TASK MATERIAL below:
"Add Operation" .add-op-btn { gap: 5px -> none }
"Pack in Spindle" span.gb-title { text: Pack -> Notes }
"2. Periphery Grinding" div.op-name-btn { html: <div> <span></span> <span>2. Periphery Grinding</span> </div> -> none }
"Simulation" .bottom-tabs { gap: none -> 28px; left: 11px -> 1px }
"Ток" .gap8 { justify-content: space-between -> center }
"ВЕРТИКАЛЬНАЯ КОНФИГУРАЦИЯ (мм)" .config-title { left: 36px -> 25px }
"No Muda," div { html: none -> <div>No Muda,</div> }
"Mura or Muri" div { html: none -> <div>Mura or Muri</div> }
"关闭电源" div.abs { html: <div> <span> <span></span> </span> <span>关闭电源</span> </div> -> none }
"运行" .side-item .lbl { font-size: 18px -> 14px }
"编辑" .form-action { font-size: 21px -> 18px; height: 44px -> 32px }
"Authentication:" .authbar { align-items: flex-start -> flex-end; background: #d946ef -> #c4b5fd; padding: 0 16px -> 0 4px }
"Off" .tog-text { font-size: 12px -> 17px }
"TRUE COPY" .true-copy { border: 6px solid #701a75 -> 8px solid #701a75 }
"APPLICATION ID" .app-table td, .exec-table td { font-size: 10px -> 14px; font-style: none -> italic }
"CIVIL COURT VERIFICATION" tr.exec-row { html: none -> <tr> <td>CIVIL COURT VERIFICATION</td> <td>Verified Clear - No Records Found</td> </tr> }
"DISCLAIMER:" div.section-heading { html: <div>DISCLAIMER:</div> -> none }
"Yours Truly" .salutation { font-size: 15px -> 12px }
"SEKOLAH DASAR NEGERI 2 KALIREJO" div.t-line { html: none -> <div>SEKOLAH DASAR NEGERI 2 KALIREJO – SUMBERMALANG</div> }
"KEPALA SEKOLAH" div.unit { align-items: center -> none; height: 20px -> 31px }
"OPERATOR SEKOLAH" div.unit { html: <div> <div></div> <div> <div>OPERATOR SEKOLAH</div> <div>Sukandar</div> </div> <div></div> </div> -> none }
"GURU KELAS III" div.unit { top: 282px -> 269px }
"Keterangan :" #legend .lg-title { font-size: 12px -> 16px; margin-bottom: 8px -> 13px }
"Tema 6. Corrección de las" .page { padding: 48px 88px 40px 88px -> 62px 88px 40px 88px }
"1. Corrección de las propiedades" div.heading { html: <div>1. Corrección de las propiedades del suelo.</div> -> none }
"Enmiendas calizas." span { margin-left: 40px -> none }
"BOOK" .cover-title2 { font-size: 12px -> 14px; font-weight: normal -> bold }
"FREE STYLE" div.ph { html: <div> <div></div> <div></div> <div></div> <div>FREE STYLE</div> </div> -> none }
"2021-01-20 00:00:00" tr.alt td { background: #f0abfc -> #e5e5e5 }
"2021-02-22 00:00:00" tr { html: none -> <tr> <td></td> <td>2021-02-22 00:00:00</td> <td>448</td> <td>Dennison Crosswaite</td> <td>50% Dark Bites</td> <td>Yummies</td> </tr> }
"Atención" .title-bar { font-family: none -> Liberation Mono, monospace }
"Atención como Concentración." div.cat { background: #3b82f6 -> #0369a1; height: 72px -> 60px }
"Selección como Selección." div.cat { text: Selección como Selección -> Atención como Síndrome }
End of TASK MATERIAL.
WHAT THIS TASK INVOLVES
Within the entries above, find the string "items" and return each line that holds it.

YOUR SOLUTION
"Authentication:" .authbar { align-items: flex-start -> flex-end; background: #d946ef -> #c4b5fd; padding: 0 16px -> 0 4px }
"KEPALA SEKOLAH" div.unit { align-items: center -> none; height: 20px -> 31px }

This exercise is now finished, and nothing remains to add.